Estas palabras halagaban a Alvarez, quien, entretanto, arreglaba los papeles en un paquete, para que los guardase su asistente, y después examinaba un revólver americano que había sacado del cajón de la mesilla.

– Permítame usted otra pregunta, capitán, ya que tan tolerante es conmigo. ¿Dónde va usted a encontrar a ese hombre?

– Frente a las Caballerizas Reales.

– No se batirán ustedes allí, por supuesto.

– No; iremos a matarnos junto a las tapias de la Casa de Campo. Así lo hemos convenido Quirós y yo.

– ¿Y es ese señor quien ha marcado el punto y la hora?

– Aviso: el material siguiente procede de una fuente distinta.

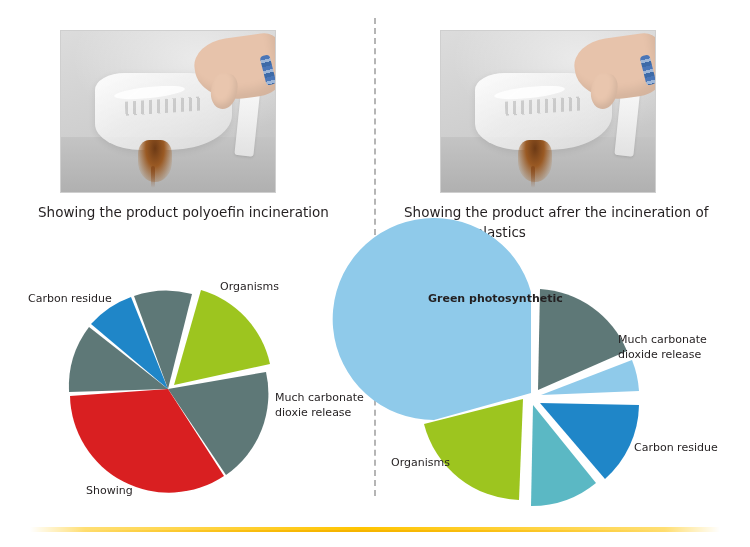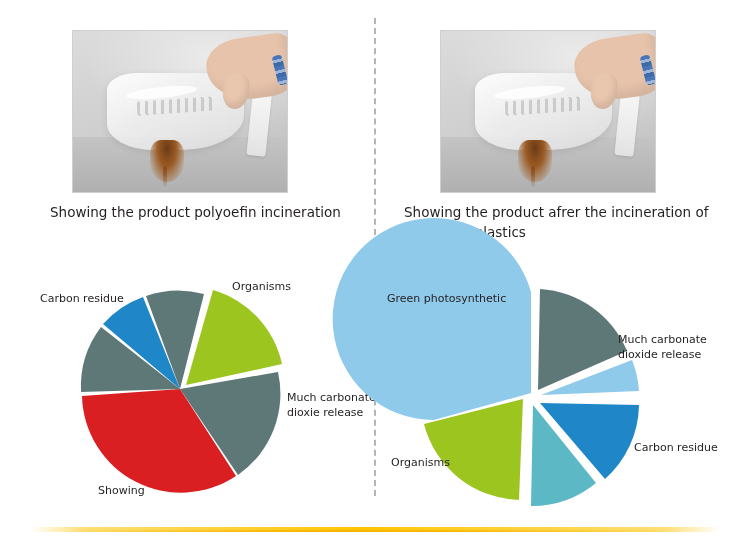--- a/index.html
+++ b/index.html
@@ -31,7 +31,7 @@
 
   
   .panel { position: absolute; top: 0; width: 375px; height: 547px; }
-  .panel-left  { left: 12px; }
+  .panel-left  { left: 0; }
   .panel-right { left: 375px; }
 
   

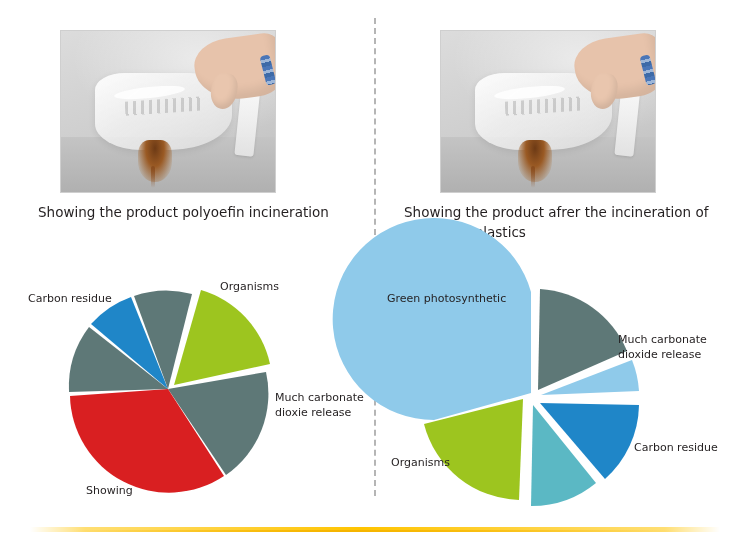--- a/index.html
+++ b/index.html
@@ -194,7 +194,7 @@
   .lbl-l-toxicant  { left: 86px;  top: 484px; }
 
   
-  .lbl-r-green     { left: 387px; top: 292px; }
+  .lbl-r-green     { left: 428px; top: 292px; font-weight: bold; }
   .lbl-r-much      { left: 618px; top: 333px; }
   .lbl-r-carbon    { left: 634px; top: 441px; }
   .lbl-r-organisms { left: 391px; top: 456px; }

– Sí; he dejado este asunto a su elección. ¡Miserable canalla! ¡Y cuán cobarde es! Apenas si el temblor le dejaba hablar en mi presencia.

Perico quedóse pensativo, y por fin, dijo con convicción:

– Mi capitán, ríñame usted cuanto quiera, dígame bruto e imbécil; pero le aseguro a usted que hará muy mal si acude a esa cita.

– ¿Y por qué no he de acudir? ¿Un hombre como yo va a dejar que un Quirós pueda el día de mañana tacharle de cobarde, por no haber acudido a una cita?

– Ese Quirós es un pillo redomado, que no debe tener muchas ganas de verse otra vez frente a usted, y que, además, está acostumbrado a librarse de un enemigo por medio de la delación. ¿Qué cosa más fácil para él que librarse de un hombre que le amenaza de muerte, y que es buscado por la Policía como prófugo y sentenciado a la última pena? Usted es muy cándido, mi capitán, y cree que todos proceden como usted, con idéntica nobleza. No me cabe duda alguna; me lo dicta el corazón. A estas horas ese Quirós le ha delatado a usted a la Policía, que tiene ya armada la trampa para cogerlo entre sus garras.

Estas afirmaciones de Perico produjeron gran confusión en el capitán.

Su carácter, noble y resuelto, incapaz de imaginar la menor traición, no había podido abrigar tales sospechas; pero las palabras de su asistente tenían tal tinte de verosimilitud, que comenzó a recelar algo malo en aquella cita de honor a la que iba a asistir.

Pero no tardó su carácter caballeresco en rebelarse contra lo que le dictaba su instinto de conservación.